Coding-region SNV changes reveal potential mechanisms of DLBCL relapse
To further explore the potential mechanisms of DLBCL relapse, we performed pathway enrichment analysis [31] on genes where we observed gain of coding region nonsynonymous SNVs in relapse samples (false discovery rate <10%; Figure 5). Pathway analysis revealed several interesting characteristics of DLBCL relapse. First, relapse samples in both groups gained additional mutations in genes that regulate apoptosis (GO:0006915). Many of these additional mutated genes are pro-apoptotic, such as CASP8, BID, and SIAH1, suggesting that for relapse tumors to develop, tumor cells might need to acquire extra survival advantages. Second, relapse samples gained mutations in transmembrane receptor tyrosine kinases (GO:0004714), among which were EPHB2 and EPHB6, family members of the ephrin receptors, which are involved in cell-cell signaling. Third, late-divergent relapse samples gained more mutations in genes that are involved in calcium channel activity (GO:0005262) and p53 binding (GO:0002039). Interestingly, calcium signals play a critical role in B-cell development and functions, and are regulated by many signaling pathways, including B-cell receptor signaling [32]. Our data further suggest that DLBCL tumors with defects in calcium flux regulation may be resistant to current therapy and prone to relapse. Finally, a recent report by Xu-Monette et al. [33] demonstrated that patients with p53 mutations had worse overall and progression-free survival compared with those without.

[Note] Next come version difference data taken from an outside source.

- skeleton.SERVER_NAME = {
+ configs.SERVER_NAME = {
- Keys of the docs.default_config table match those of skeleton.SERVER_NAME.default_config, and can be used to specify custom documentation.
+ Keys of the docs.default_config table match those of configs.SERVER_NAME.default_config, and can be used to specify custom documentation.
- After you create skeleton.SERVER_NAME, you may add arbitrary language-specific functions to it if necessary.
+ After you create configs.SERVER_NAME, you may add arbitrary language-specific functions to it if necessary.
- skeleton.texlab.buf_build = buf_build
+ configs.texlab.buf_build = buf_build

Our data now suggest that DLBCL relapse patients with mutations in p53 functional partners may also have similar outcomes.

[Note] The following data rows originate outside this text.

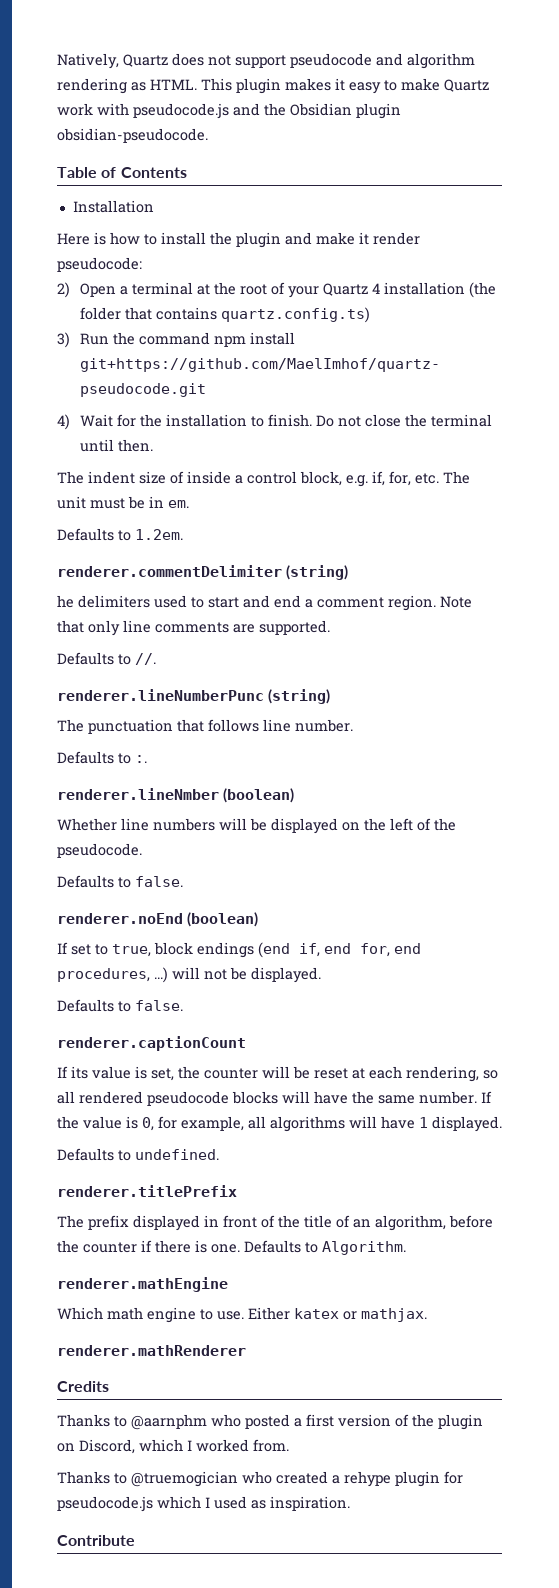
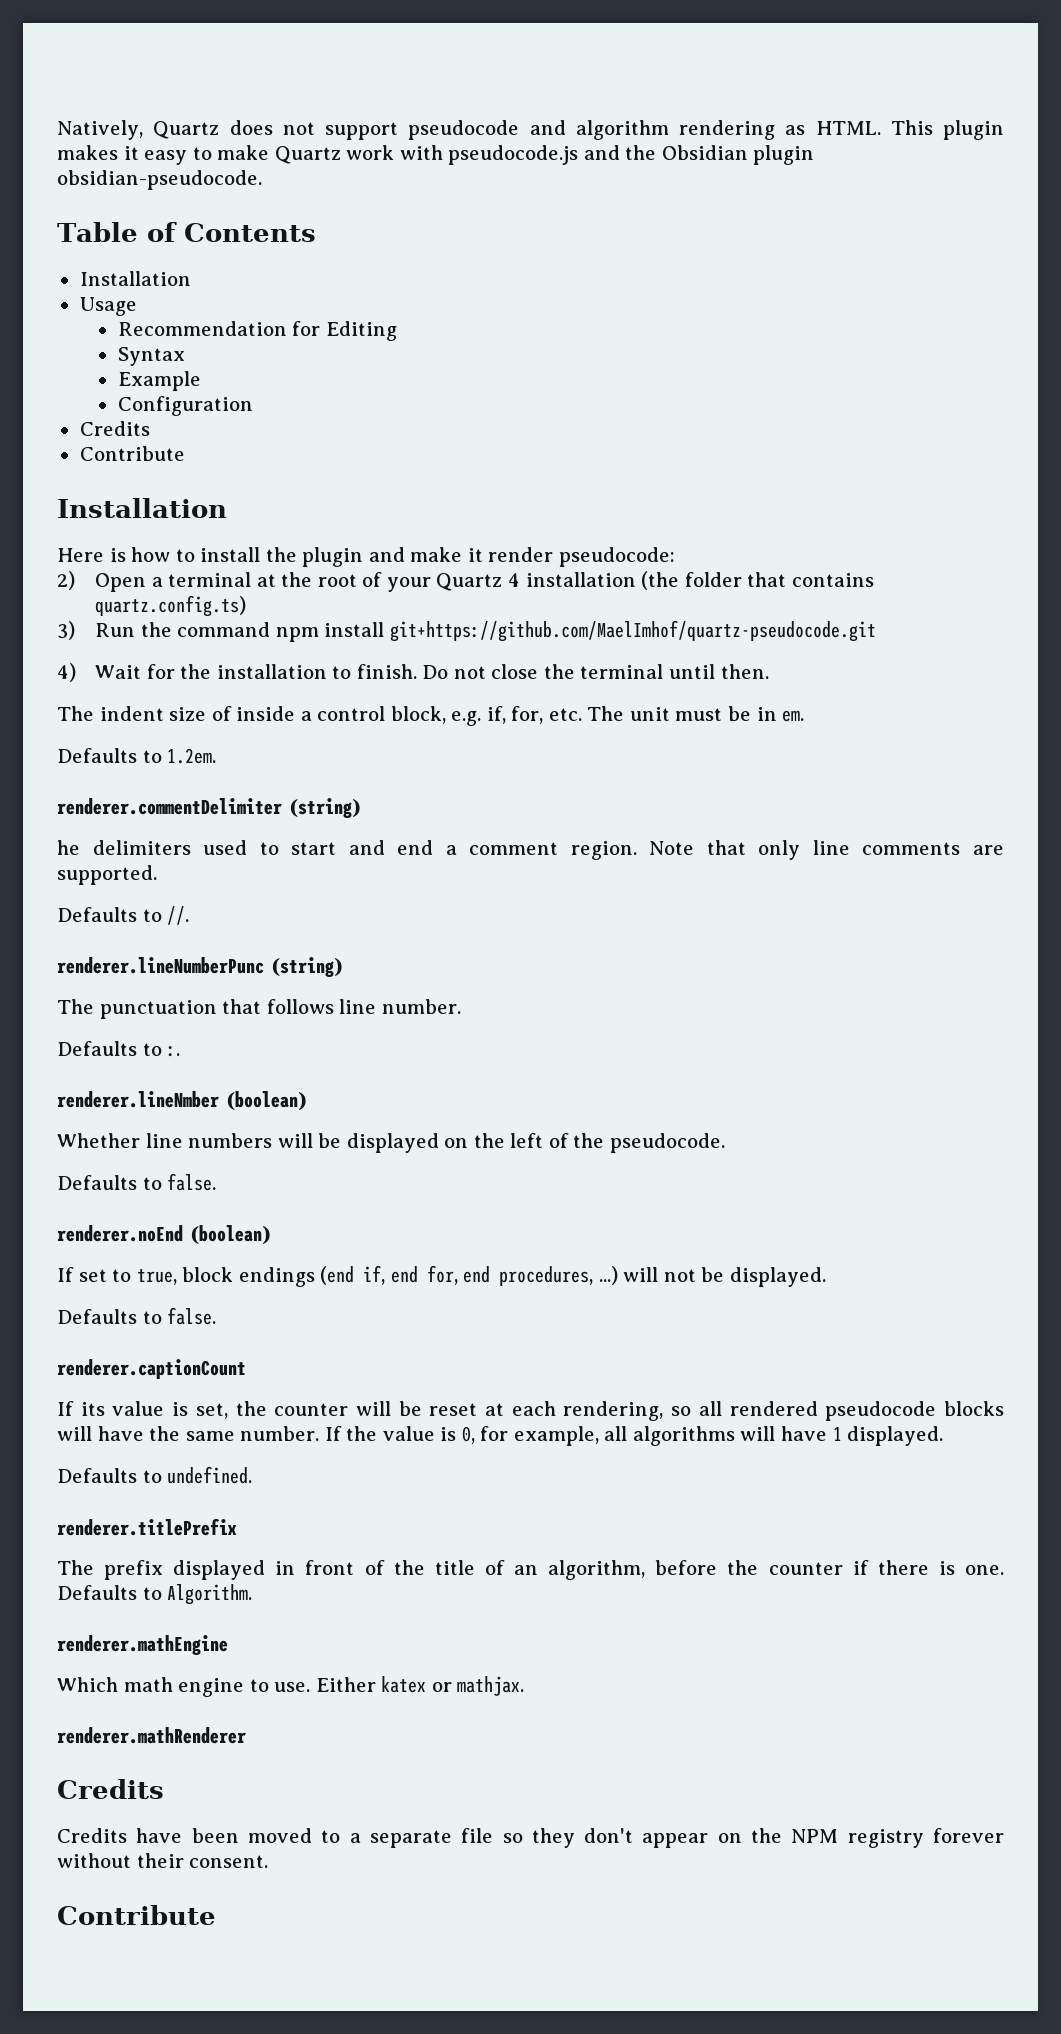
+ Usage
+ Recommendation for Editing
+ Syntax
+ Example
+ Configuration
+ Credits
+ Contribute
+ Installation
- Thanks to @aarnphm who posted a first version of the plugin on Discord, which I worked from.
- Thanks to @truemogician who created a rehype plugin for pseudocode.js which I used as inspiration.
+ Credits have been moved to a separate file so they don't appear on the NPM registry forever without their consent.

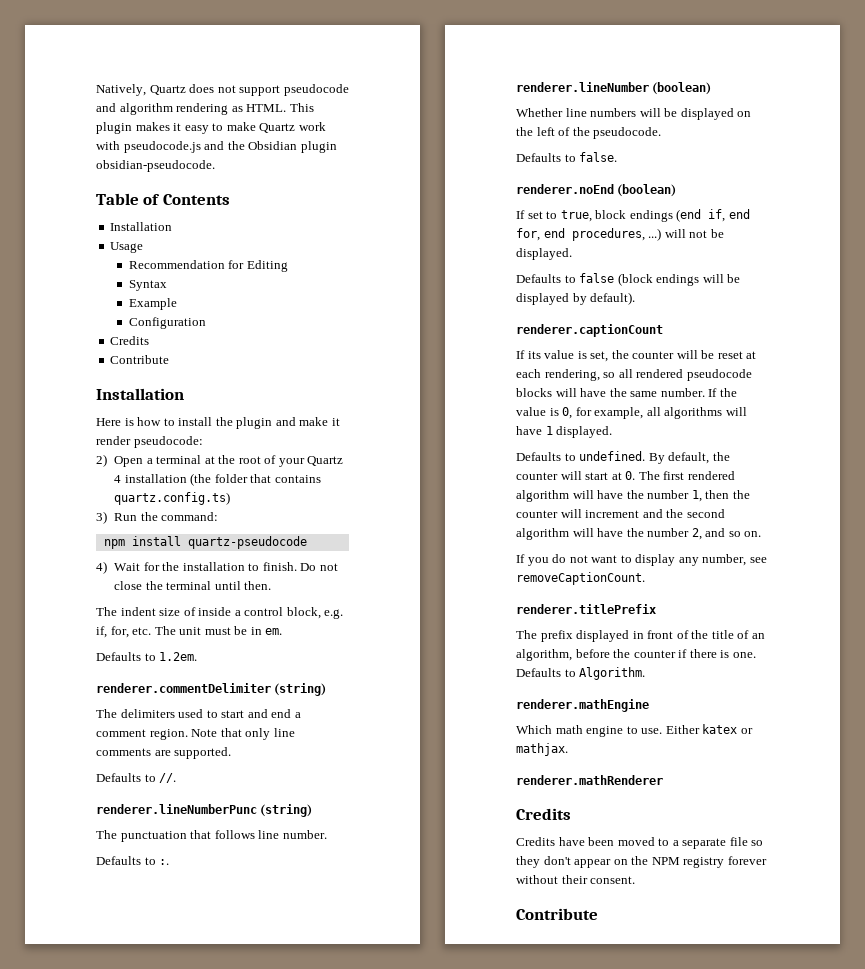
- 3) Run the command npm install git+https://github.com/MaelImhof/quartz-pseudocode.git
+ 3) Run the command:
+ npm install quartz-pseudocode
- he delimiters used to start and end a comment region.
+ The delimiters used to start and end a comment region.
- renderer.lineNmber (boolean)
+ renderer.lineNumber (boolean)
  If set to true, block endings (end if, end for, end procedures, ...) will not be displayed.
- Defaults to false.
+ Defaults to false (block endings will be displayed by default).
+ By default, the counter will start at 0. The first rendered algorithm will have the number 1, then the counter will increment and the second algorithm will have the number 2, and so on.
+ If you do not want to display any number, see removeCaptionCount.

Mutations within histone modifiers are potential 'driver' mutations of DLBCL
Exome sequencing data on paired diagnosis and relapse samples in the early-divergent evolution mode provide us with an opportunity to study the early events in lymphomagenesis. We reasoned that mutations that occurred in both diagnosis and relapse tumors have been acquired early in the life of these tumors and could have acted as early 'driver' or 'facilitator' mutations that initiate tumorigenesis. We observed that in all three divergent pairs, histone-modifying enzymes were mutated in both relapse and diagnosis tumors (Additional file 8). For example, we detected KMT2D and SETDB1 mutations in both relapse and diagnosis tumors of pair 1, KMT2D mutations in pair 2, and EP300 mutations pair 9. The frequencies of all of these SNVs were comparable between the diagnosis and relapse samples within the same pair (Additional file 8). In pair 2, we had limited amounts of germline tissue at our disposal and performed Sanger sequencing to confirm that KMT2D mutation is not found in germline DNA (Figure S11 in Additional file 3). These observations suggested that mutations of histone modifiers could act as an early event to establish an aberrant epigenetic landscape in tumor-initiating cells and eventually drive the malignant transformation. Moreover, we observed that relapse samples in the early-divergent group gained additional coding region SNVs in epigenetic modifiers; that is, sample 1R2 in pair 1 gained a TET2 SNV, sample 2R of pair 2 gained a SNV in EP300, and sample 15R of pair 9 gained a BRD4 SNV (Additional file 4). These findings suggested that epigenetic modifiers were further targeted during the relapse process, resulting in potential chemoresistance and other features that facilitate the development of relapse disease.
Discussion
When cancer patients relapse, their tumors often become more aggressive, chemoresistant, and refractory to treatment. The molecular pathogenesis of cancer relapse is largely unknown due to challenges in examining tumor heterogeneity and clonal evolution between diagnosis and relapse tumors in many types of cancers. Here we sought to investigate the molecular mechanisms of DLBCL relapse, utilizing the ability to track tumor heterogeneity and clonal evolution through examination of VHDJH rearrangements and SHM, as well as exome sequencing. To exhaustively catalog the VHDJH repertoires of the tumor samples, we adapted next-generation sequencing technology to sequence the IgVDJ rearrangements in great depth. This approach has been successfully used in other studies to examine human antibody repertoires [12,34,35], assess clonal heterogeneity in B-ALL or chronic lymphocytic leukemia [10,36,37], or monitor minimal residual disease in chronic lymphocytic leukemia [38]. We observed a wide range of VDJ heterogeneity within diagnosis DLBCL samples, but no significant differences in this between the paired diagnosis and relapse tumors, suggesting that tumor heterogeneity was preserved after disease progression due to either the incomplete eradication of the diagnosis tumor or ongoing VDJ rearrangement during relapse. However, we could not completely rule out the possibility of non-tumor B-cell contamination.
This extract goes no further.